# Your task
One part of the entries below is wanted: the lines from the one containing "[510,295,776,310] reference. When" through the one containing "[738,321,809,333] ISC mode". Write those out exactly and nothing else.

# Material shown
# # #
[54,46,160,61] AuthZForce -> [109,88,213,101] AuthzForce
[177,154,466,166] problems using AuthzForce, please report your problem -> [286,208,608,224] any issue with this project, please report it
# # #
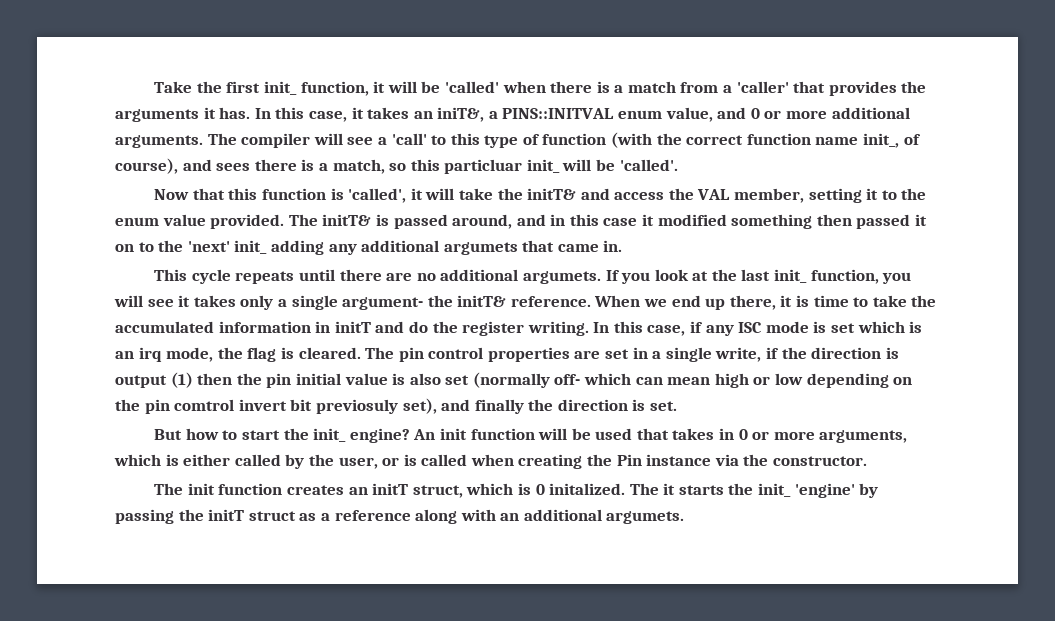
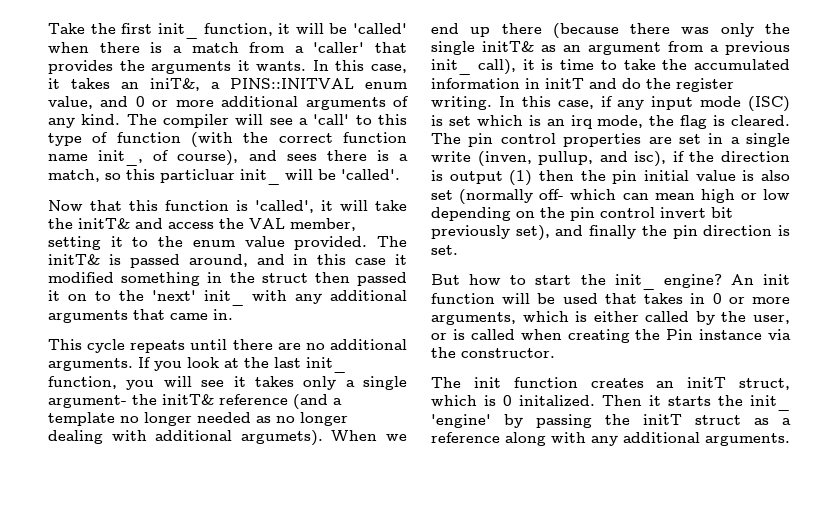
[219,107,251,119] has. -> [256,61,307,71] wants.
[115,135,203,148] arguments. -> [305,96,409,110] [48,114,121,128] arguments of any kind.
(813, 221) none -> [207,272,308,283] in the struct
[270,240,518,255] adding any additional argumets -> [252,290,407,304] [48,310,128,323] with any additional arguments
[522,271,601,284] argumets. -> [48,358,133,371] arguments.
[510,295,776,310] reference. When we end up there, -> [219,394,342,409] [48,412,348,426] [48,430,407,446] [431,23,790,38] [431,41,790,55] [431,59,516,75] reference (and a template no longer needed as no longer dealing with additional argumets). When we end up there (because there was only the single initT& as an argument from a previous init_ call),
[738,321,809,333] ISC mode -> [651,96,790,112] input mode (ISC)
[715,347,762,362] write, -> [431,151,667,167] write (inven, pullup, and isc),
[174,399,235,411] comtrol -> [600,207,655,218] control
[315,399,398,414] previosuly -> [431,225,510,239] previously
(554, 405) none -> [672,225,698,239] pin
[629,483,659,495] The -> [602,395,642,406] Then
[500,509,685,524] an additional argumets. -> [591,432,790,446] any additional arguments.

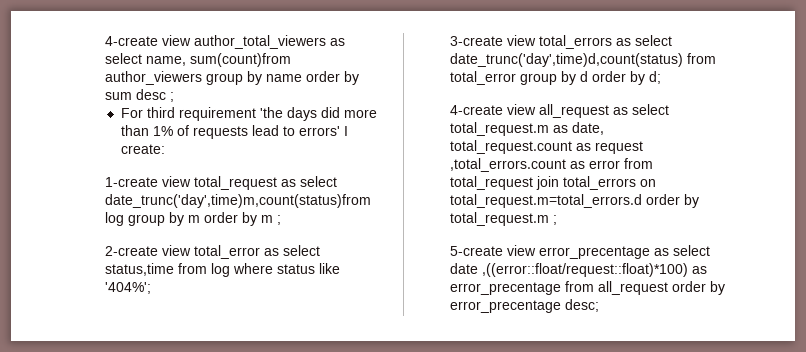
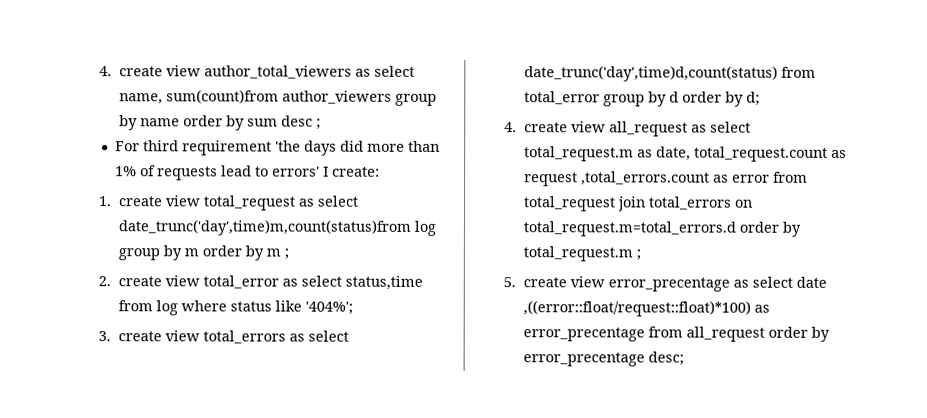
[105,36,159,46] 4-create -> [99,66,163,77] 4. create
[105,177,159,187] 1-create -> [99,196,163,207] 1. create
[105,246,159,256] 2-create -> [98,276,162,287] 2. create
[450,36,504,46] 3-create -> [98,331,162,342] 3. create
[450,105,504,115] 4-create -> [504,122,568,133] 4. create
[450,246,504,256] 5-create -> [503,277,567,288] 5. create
# # #
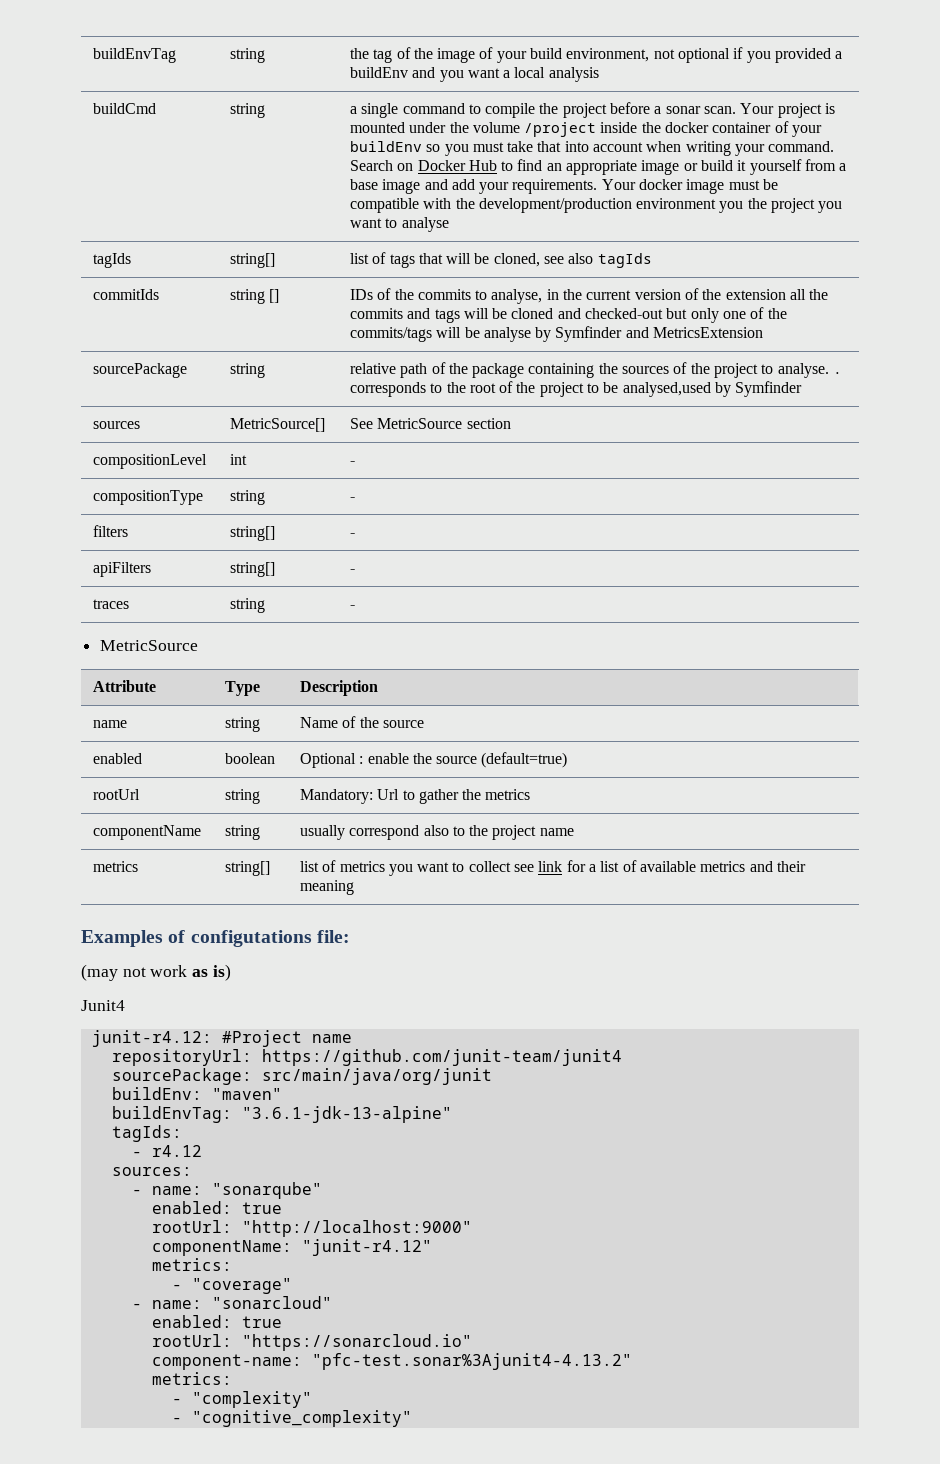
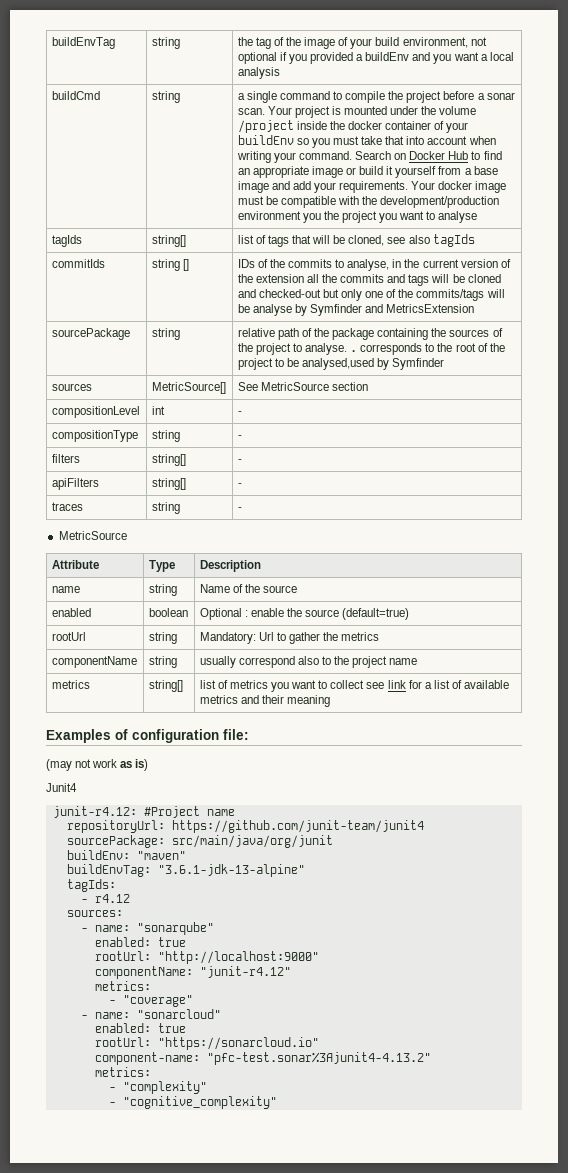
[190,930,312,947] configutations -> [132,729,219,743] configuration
# # #
# Answer
[510,295,776,310] reference. When we end up there, -> [219,394,342,409] [48,412,348,426] [48,430,407,446] [431,23,790,38] [431,41,790,55] [431,59,516,75] reference (and a template no longer needed as no longer dealing with additional argumets). When we end up there (because there was only the single initT& as an argument from a previous init_ call),
[738,321,809,333] ISC mode -> [651,96,790,112] input mode (ISC)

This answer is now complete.